I think being able to read the first few pages, along with table of contents if there is one, should be enough for a person to decide about buying the book.


----------



## Pepper (Sep 11, 2020)

I cannot buy any more books, I have way too many, & I don't seem to part with them.  I use the library only, for ebooks & paper books.


----------



## Pepper (Sep 11, 2020)

An interesting title does catch my eye, and I will consider it, and will look into the book.


----------



## Phoenix (Sep 11, 2020)

Pepper said:


> An interesting title does catch my eye, and I will consider it, and will look into the book.


That's what the title is for.


----------



## JaniceM (Sep 11, 2020)

Pepper said:


> I cannot buy any more books, I have way too many, & I don't seem to part with them.  I use the library only, for ebooks & paper books.


Oh there's no such thing as too many books..  that's like saying too many cats!


----------



## JimBob1952 (Sep 11, 2020)

This is a little off topic.  I just looked at a list of top/bestselling novels from 1959.  Then I looked at a list from 2019.  

I was really struck by the fact that a) I hadn't heard of most of the books from 2019;  b) all or almost all were by women; and c)  the books from 1959 included many well-known titles such as Hawaii, Advise and Consent, Doctor Zhivago, Goodbye Columbus, and Henderson the Rain King.  Even the pulpy stuff (like Goldfinger and Agatha Christie's Cat Among the Pigeons) had some literary merit.  

My conclusion:  Books, like movies, are in a steady downhill slide.


----------



## JimBob1952 (Sep 11, 2020)

Also from 1959, A Separate Peace, The Appenticeship of Duddy Kravitz, The Tin Drum, The Loneliness of the Long Distance Runner.  Maybe it was just a good year for fiction.


----------



## JaniceM (Sep 11, 2020)

JimBob1952 said:


> This is a little off topic.  I just looked at a list of top/bestselling novels from 1959.  Then I looked at a list from 2019.
> 
> I was really struck by the fact that a) I hadn't heard of most of the books from 2019;  b) all or almost all were by women; and c)  the books from 1959 included many well-known titles such as Hawaii, Advise and Consent, Doctor Zhivago, Goodbye Columbus, and Henderson the Rain King.  Even the pulpy stuff (like Goldfinger and Agatha Christie's Cat Among the Pigeons) had some literary merit.
> 
> My conclusion:  Books, like movies, are in a steady downhill slide.
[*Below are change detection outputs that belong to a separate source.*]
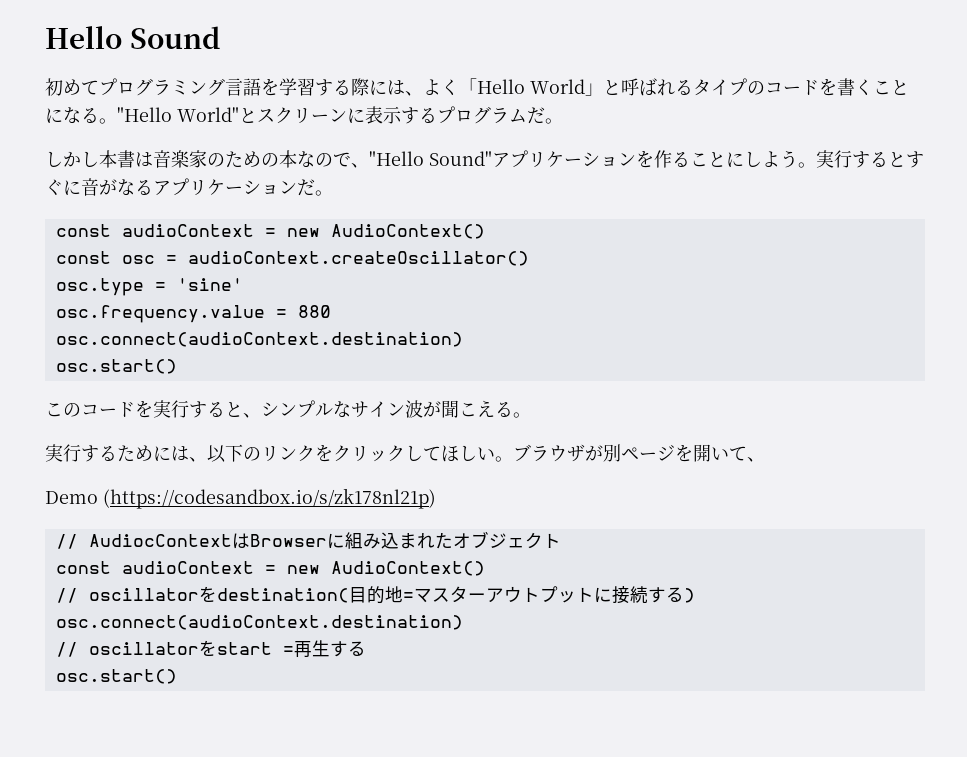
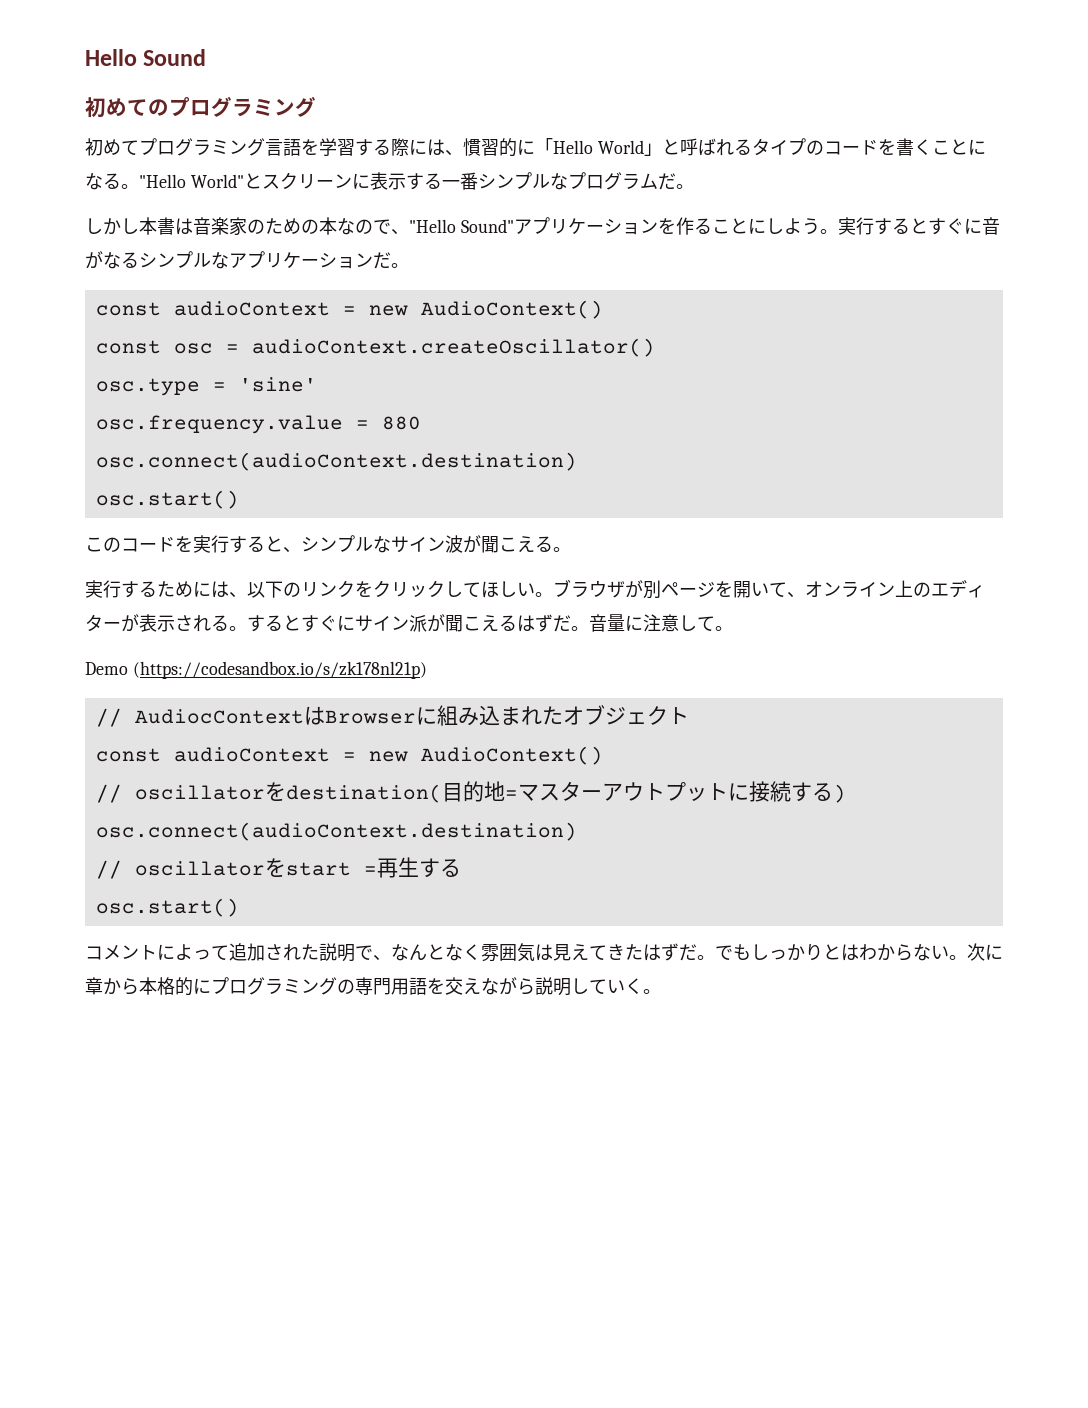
(220, 37) none -> [85,96,316,118] // 初めてのプログラミング
[423,79,459,95] よく -> [463,138,535,157] 慣習的に
(437, 115) none -> [441,172,568,190] 一番シンプルな
(153, 187) none -> [139,251,229,269] シンプルな
(765, 459) none -> [805,580,985,598] [85,614,733,632] オンライン上のエディターが表示される。するとすぐにサイン派が聞こえるはずだ。音量に注意して。
(177, 676) none -> [85,943,1003,962] [85,977,661,996] // コメントによって追加された説明で、なんとなく雰囲気は見えてきたはずだ。でもしっかりとはわからない。次に章から本格的にプログラミングの専門用語を交えながら説明していく。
Is the fact that most were by women somehow relevant?


----------



## Phoenix (Sep 11, 2020)

JimBob1952 said:


> My conclusion:  Books, like movies, are in a steady downhill slide.



There are a lot of good writers out there.  I know some of them.  The big publishing houses are no longer publishing their work.  They want ain't it awful books, ones that are guaranteed to make them a lot of money.  There's a lot of things a person can learn about the process by attending writers conferences and listening to those who have been in the business for a long time.


----------



## JimBob1952 (Sep 11, 2020)

No, I don't think so, except that it might indicate that more novels are read by and written by women today than 60 years ago.  I don't know why that would be.  
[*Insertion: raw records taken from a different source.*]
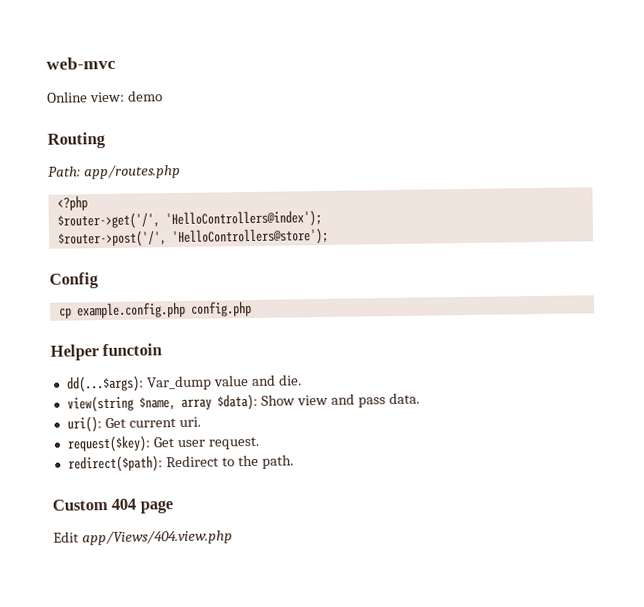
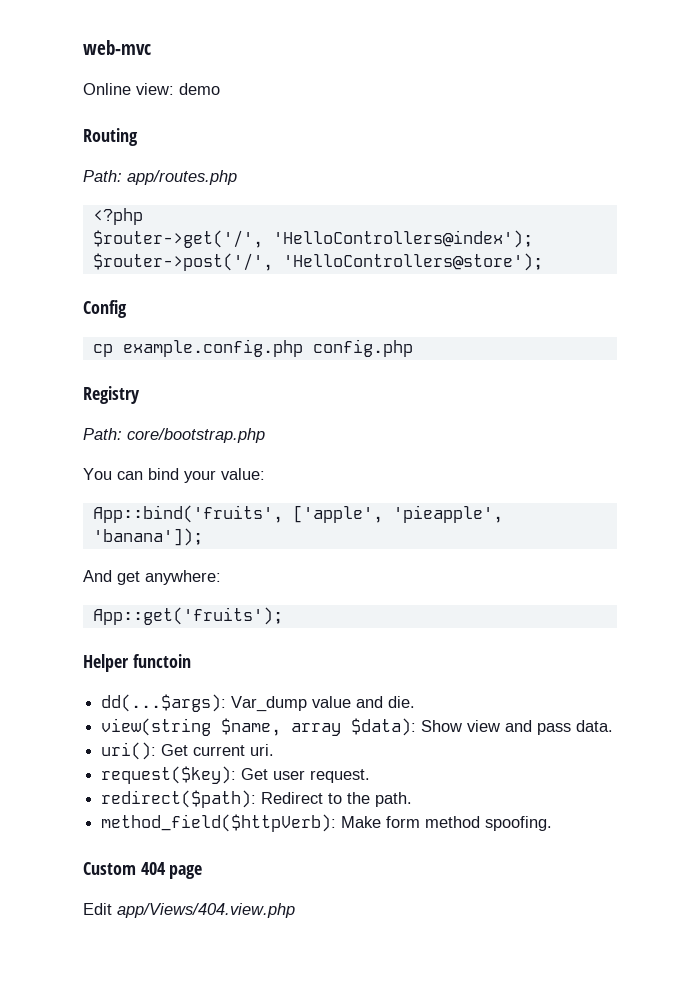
(252, 308) none -> [83,386,140,404] [83,428,265,443] [83,468,265,483] [92,505,503,523] [92,528,203,546] [83,570,221,585] [92,607,283,625] // Registry // Path: core/bootstrap.php // You can bind your value: // App::bind('fruits', ['apple', 'pieapple', 'banana']); // And get anywhere: // App::get('fruits');
(294, 461) none -> [101,814,553,832] // method_field($httpVerb): Make form method spoofing.

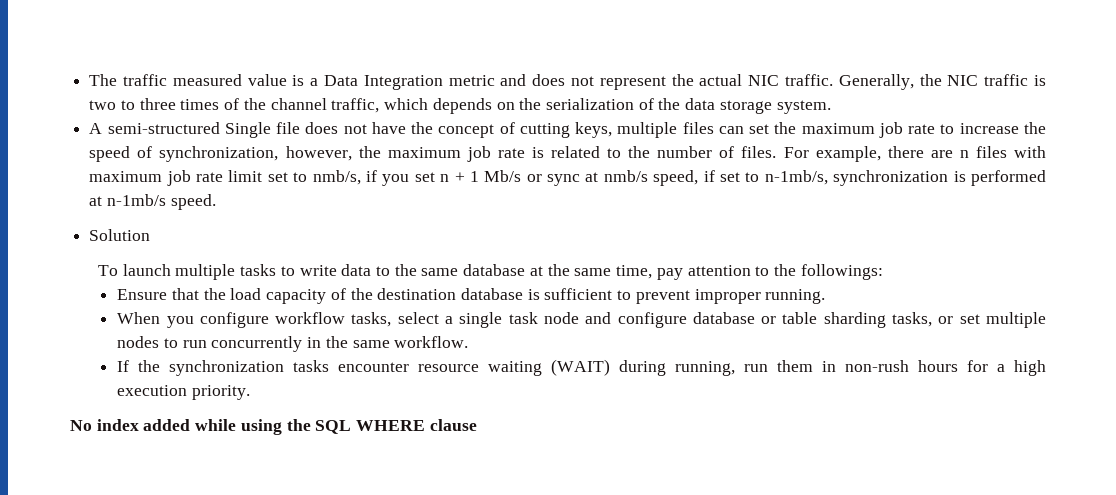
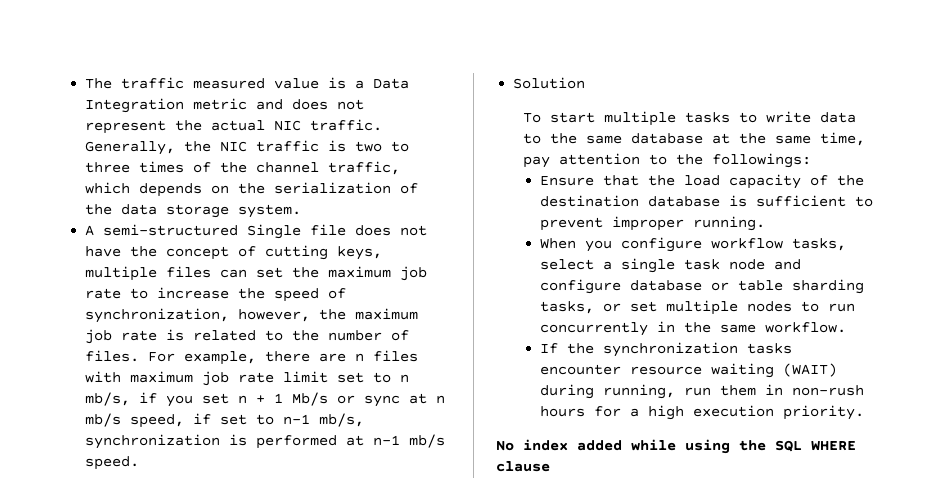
[312,170,361,185] nmb/s, -> [400,374,410,383] [85,392,131,406] n mb/s,
[603,170,648,182] nmb/s -> [436,395,446,404] [85,413,122,427] n mb/s
[764,170,828,185] n-1mb/s, -> [283,413,365,427] n-1 mb/s,
[106,194,166,206] n-1mb/s -> [373,434,446,448] n-1 mb/s
[122,264,171,276] launch -> [550,112,596,123] start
Novel writing is something that women have been doing extremely well for hundreds of years, so no knock on their skills.


----------



## JaniceM (Sep 11, 2020)

Phoenix said:


> There are a lot of good writers out there.  I know some of them.  The big publishing houses are no longer publishing their work.  They want ain't it awful books, ones that are guaranteed to make them a lot of money.  There's a lot of things a person can learn about the process by attending writers conferences and listening to those who have been in the business for a long time.


It's always been difficult for an "unknown" to break in with traditional publishing.  You can check famous writers from previous generations and see how many times their work was rejected.  
My reason for taking the self-publishing route:  I didn't want any changes made to my material.


----------



## JimBob1952 (Sep 11, 2020)

jujube said:


> I'm reading a really enjoyable book right now: "Good Dogs Don't Make it to the South Pole" by Hans-Olav Thyvold.  If you like books told from the view of a dog, this will delight you.  The author knows how to turn a phrase.



I was going to say something about that giving me paws but I decided not to.


----------



## Treacle (Sep 11, 2020)

A number of female writers wrote using  'male nom de plumes' in order to 'get into' a male dominated world of writing eg George Elliot

J K Rowling uses Robert Gailbraith for her crime mysteries. Not sure how that fits in with the above but perhaps she wanted to move away from her 'Harry Potter' novels!!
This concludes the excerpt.